Will investors and outpriced prospective house buyers drive the apartment market in 2022?

Published on urban.com.au
▲ February 25, 2022

Now more than ever, the highest priorities for investors are to buy in an area which has planned local infrastructure, solid population growth forecasts, and strong transport links.

▲ A render of Grand Reve in Castle Hill, one of Sydney's fastest growing suburbs. Image supplied

Will 2022 be the year of apartments, the year of investors, or both?

Now that international borders are open, the forecasts of immigration are strong, and rolling lockdowns keeping workers out of offices are a thing of the past, industry commentators and experts believe apartments will be back in fashion, given the affordability constraints due to runaway house prices.

Investors, who have been quiet in the property market for the best part of two years due to the COVID-induced downturn on migration and rental returns, are now starting to creep back in to the market.

Now more than ever, the highest priorities for investors are to buy in an area which has planned local infrastructure, solid population growth forecasts, and strong transport links.

One of Sydney’s fastest growing suburbs is Castle Hill in Sydney’s Hills District, north-west of the city. The area is undergoing a huge transformation, with the redevelopment of the Castle Towers Shopping Centre, and the new Metro Station connecting residents to the CBD in just 40 minutes by train.

Population forecasts are also solid, with experts forecasting a 20 per cent rise in population in the next 15 years.

McGrath Projects Associate Director Adam Sparkes says he’s seeing investors start to get back in to the market, with a number of investors interested in the potential returns at Grand Reve, the Castle Hill apartment development from builder developer Kassis Homes.

“Many are seeing long-term growth in the area, with the Castle Towers redevelopment the obvious drawcard,” Sparkes says, also suggesting that there are more shrewd buyers in the market than ever before. 

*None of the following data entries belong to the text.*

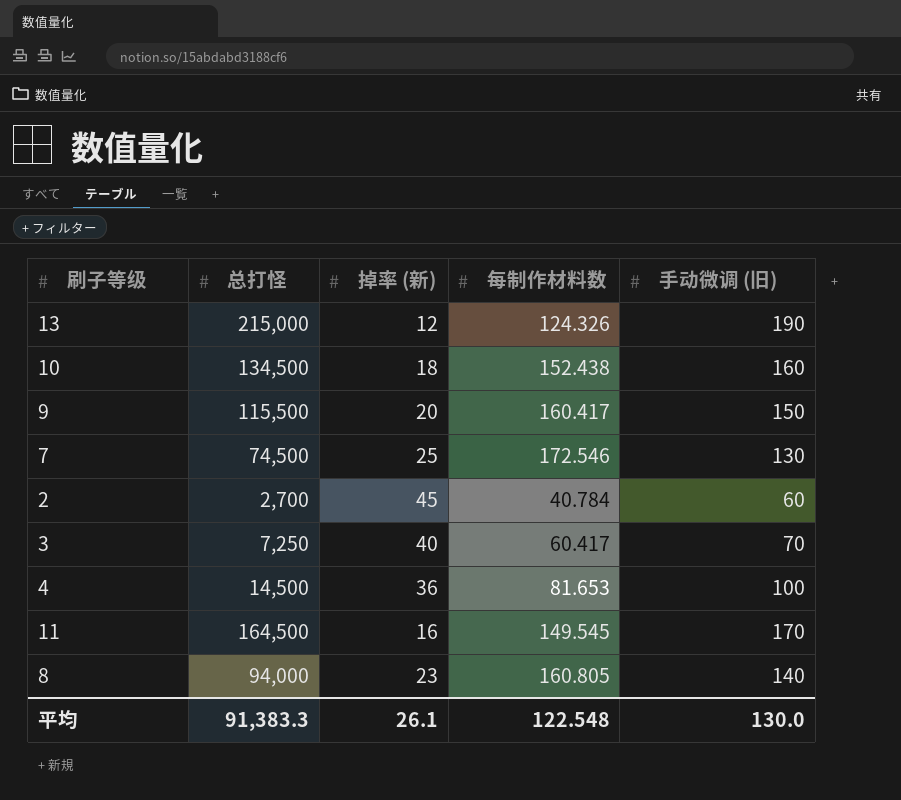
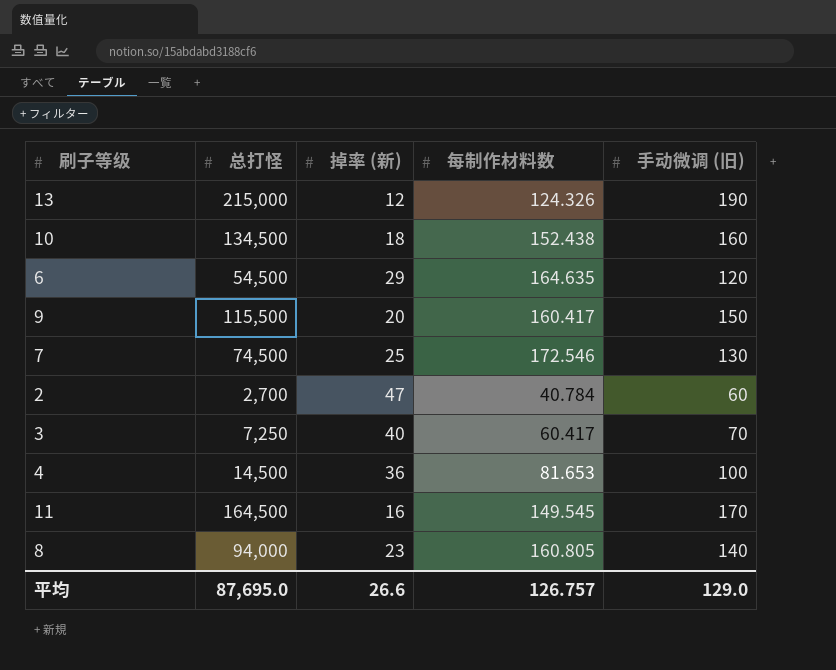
row 6: none -> 54,500 | 29 | 164.635 | 120
2 | 掉率 (新): 45 -> 47
平均 | 总打怪: 91,383.3 -> 87,695.0
平均 | 掉率 (新): 26.1 -> 26.6
平均 | 每制作材料数: 122.548 -> 126.757
平均 | 手动微调 (旧): 130.0 -> 129.0

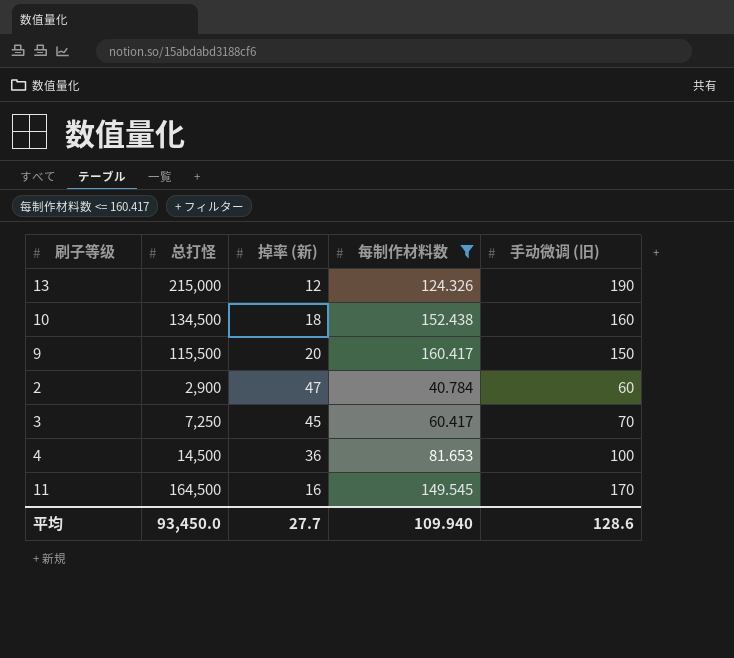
filter: none -> 每制作材料数 <= 160.417
2 | 总打怪: 2,700 -> 2,900
3 | 掉率 (新): 40 -> 45
平均 | 总打怪: 87,695.0 -> 93,450.0
平均 | 掉率 (新): 26.6 -> 27.7
平均 | 每制作材料数: 126.757 -> 109.940
平均 | 手动微调 (旧): 129.0 -> 128.6

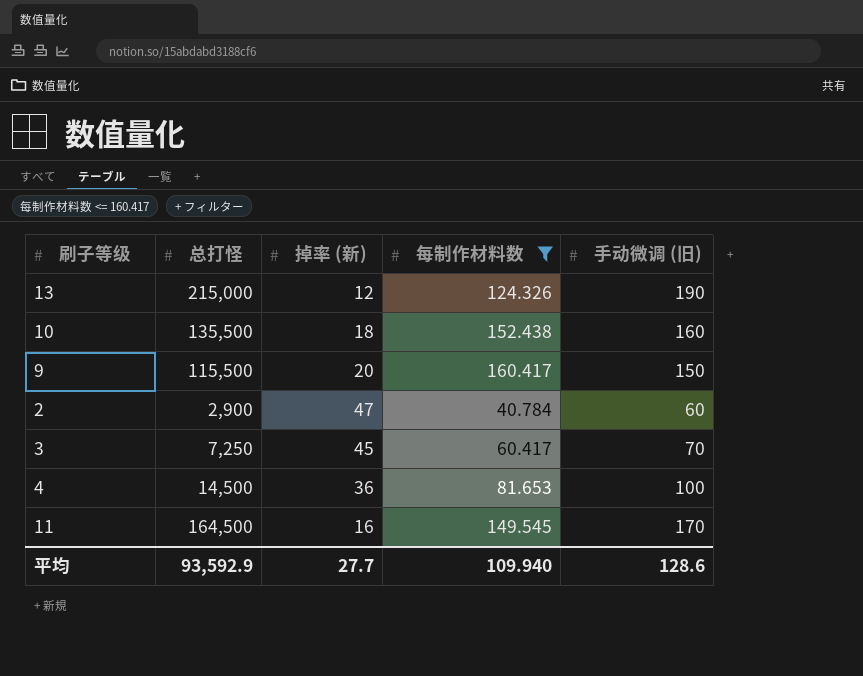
10 | 总打怪: 134,500 -> 135,500
平均 | 总打怪: 93,450.0 -> 93,592.9

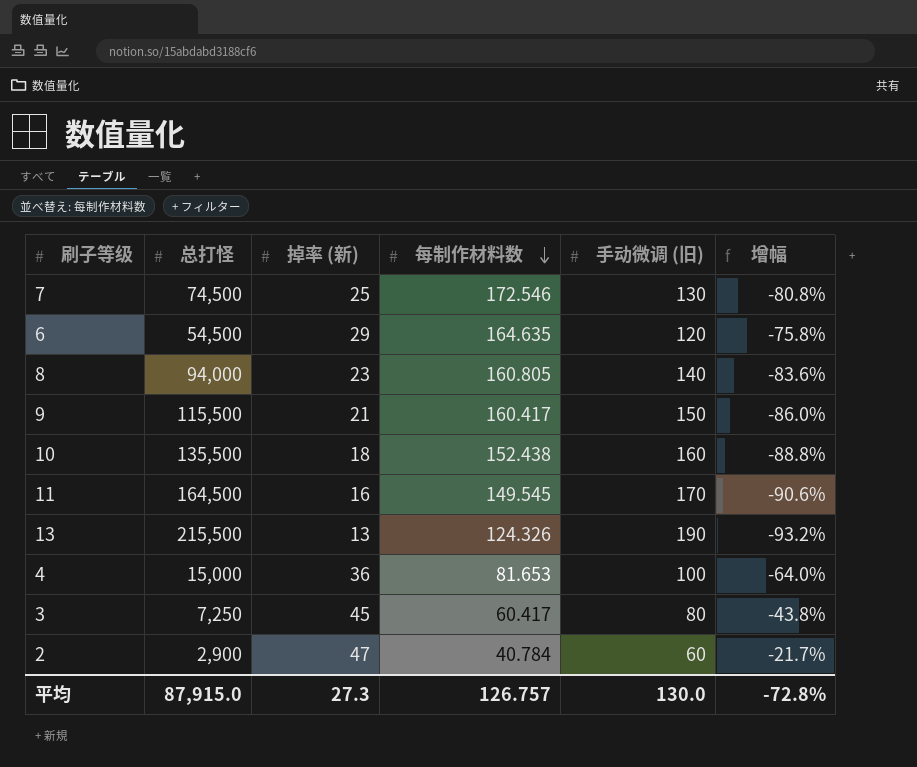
filter: 每制作材料数 <= 160.417 -> none
row order: none -> 每制作材料数 descending
column 增幅 | formula: none -> ([掉率 (新)] - [手动微调 (旧)]) / [手动微调 (旧)]
9 | 掉率 (新): 20 -> 21
13 | 总打怪: 215,000 -> 215,500
13 | 掉率 (新): 12 -> 13
4 | 总打怪: 14,500 -> 15,000
3 | 手动微调 (旧): 70 -> 80
平均 | 总打怪: 93,592.9 -> 87,915.0
平均 | 掉率 (新): 27.7 -> 27.3
平均 | 每制作材料数: 109.940 -> 126.757
平均 | 手动微调 (旧): 128.6 -> 130.0

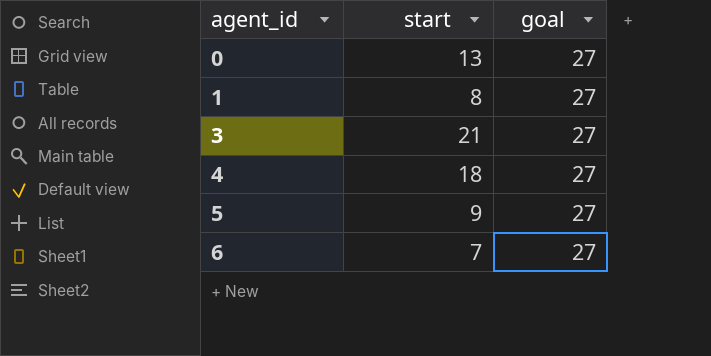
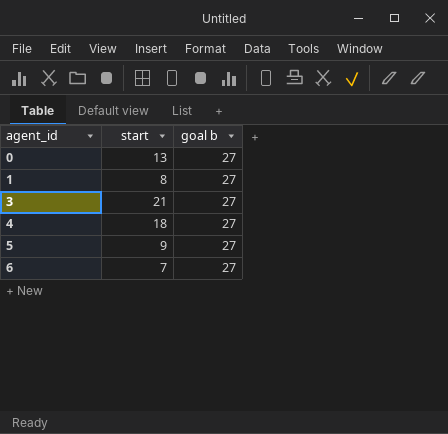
column name: goal -> goal b

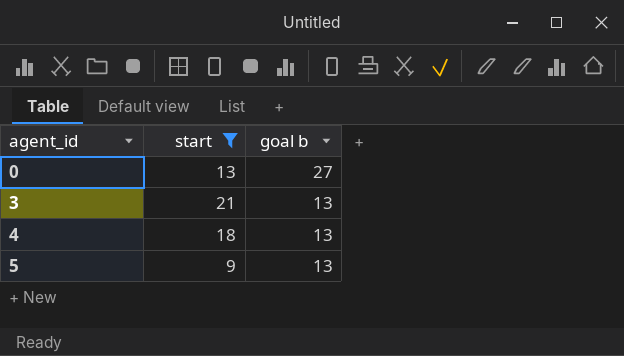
filter: none -> start >= 9
3 | goal b: 27 -> 13
4 | goal b: 27 -> 13
5 | goal b: 27 -> 13

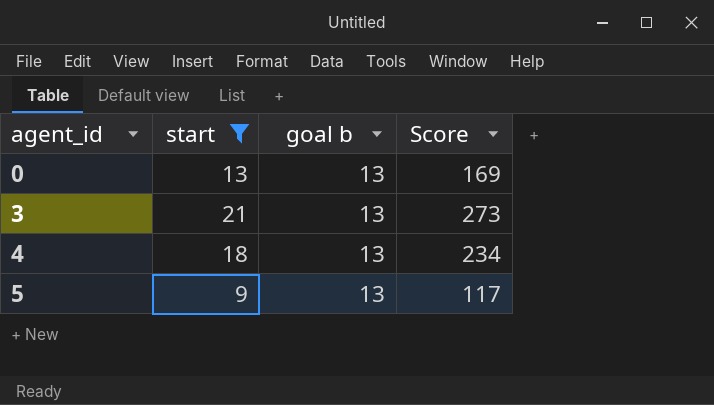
column Score | formula: none -> [start] * [goal b]
0 | goal b: 27 -> 13

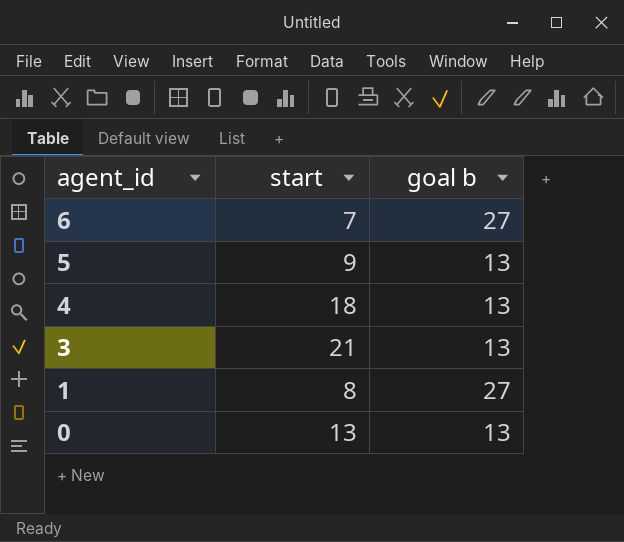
filter: start >= 9 -> none
row order: agent_id ascending -> agent_id descending
column Score | formula: [start] * [goal b] -> none

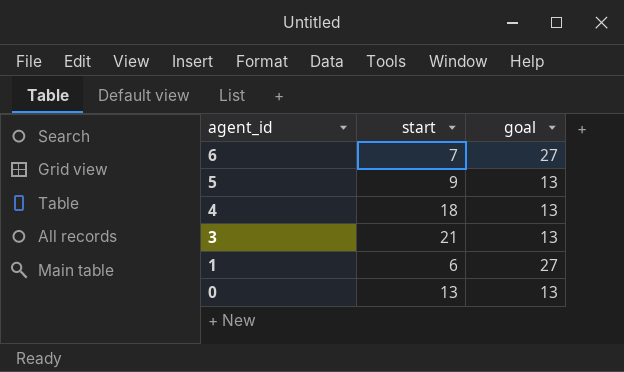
column name: goal b -> goal
1 | start: 8 -> 6

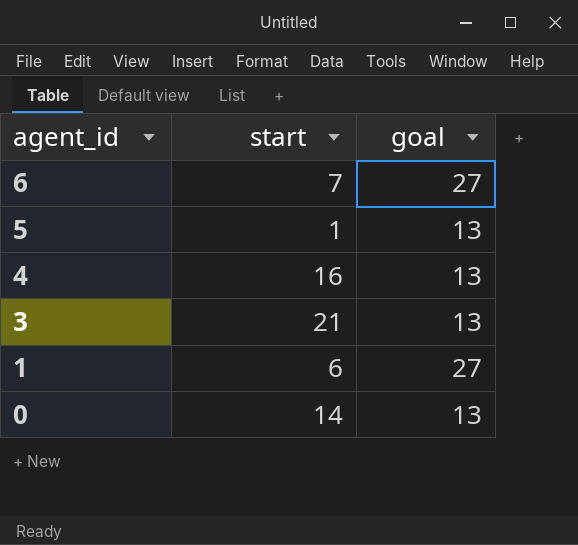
5 | start: 9 -> 1
4 | start: 18 -> 16
0 | start: 13 -> 14

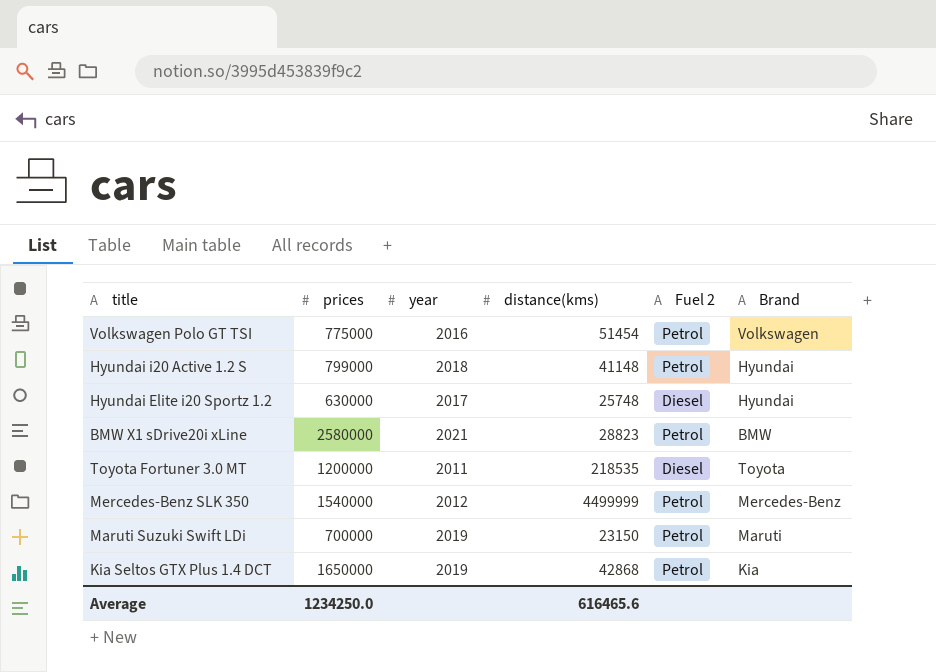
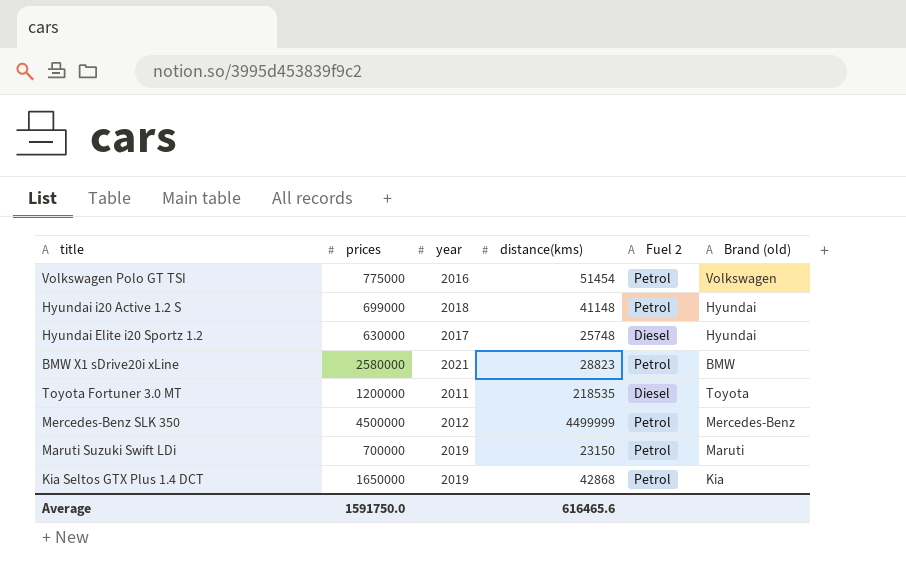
column name: Brand -> Brand (old)
Hyundai i20 Active 1.2 S | prices: 799000 -> 699000
Mercedes-Benz SLK 350 | prices: 1540000 -> 4500000
Average | prices: 1234250.0 -> 1591750.0

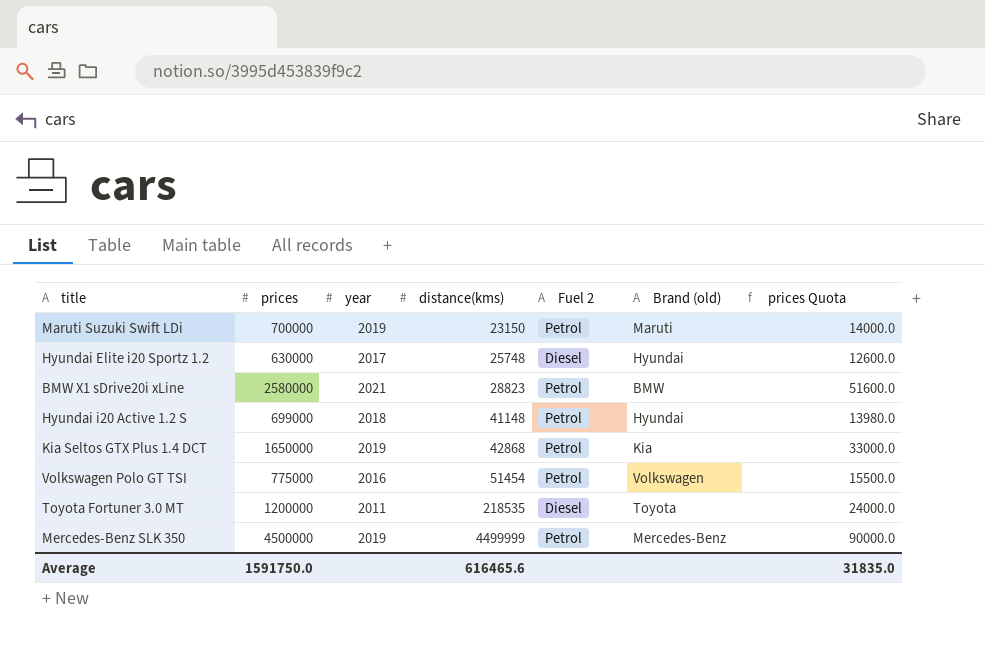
row order: none -> distance(kms) ascending
column prices Quota | formula: none -> [prices] * 0.02
Mercedes-Benz SLK 350 | year: 2012 -> 2019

“First home buyers are getting savvier, and are intending to live in the new apartment on completion, with a view of making it an investment in the years after when they’ve moved on,” Sparkes notes.

“Local downsizers are also buying with a view that, upon completion in Q4 2023, they will likely lease the apartment while they put the wheels in motion to sell their family home, and downsize in to the apartment eventually.”

One of the biggest drawcards of Grand Reve is its location, in the heart of Castle Hill. Sparkes says there’s considerable interest given the location, close enough to benefit from the infrastructure of the $1 billion redevelopment of the Showground Precinct, but far enough away from where dozens of apartment projects are under construction and in the pipeline.

Sparkes advises some of the larger, more owner-occupier friendly apartments in Grand Reve will likely yield around 3.5 per cent on completion, but the more investor friendly one and two-bedroom product should reach a yield of around 4.5 per cent, well above The Hills District average of 3.4 per cent that SQM Research calculate.

The savviest of investors have been buying through their self-managed super funds, with one purchaser, a local couple, spending over $850,000 on a two-bedroom apartment in their SMSF.

There’s also the depreciation benefit of a brand new asset for investors, who can claim yearly depreciation of the investment, an option not available to those investors seeking an already built apartment.

Castle Hill has a median apartment price of $969,000, up 7.4 per cent in the last 12 months, according to CoreLogic data. The gap between the median house and median apartment price in Castle Hill is $1.32 million, with the Castle Hill median house value at $2.292 million in February.

In August last year, McGrath Founder John McGrath noted the growing shift of those seeking out apartments over houses due to affordability, and that gap has only grown since then.

“We’re now meeting young people at opens who tell us they’ve given up on a house and have switched their search to townhouses and apartments,” McGrath said.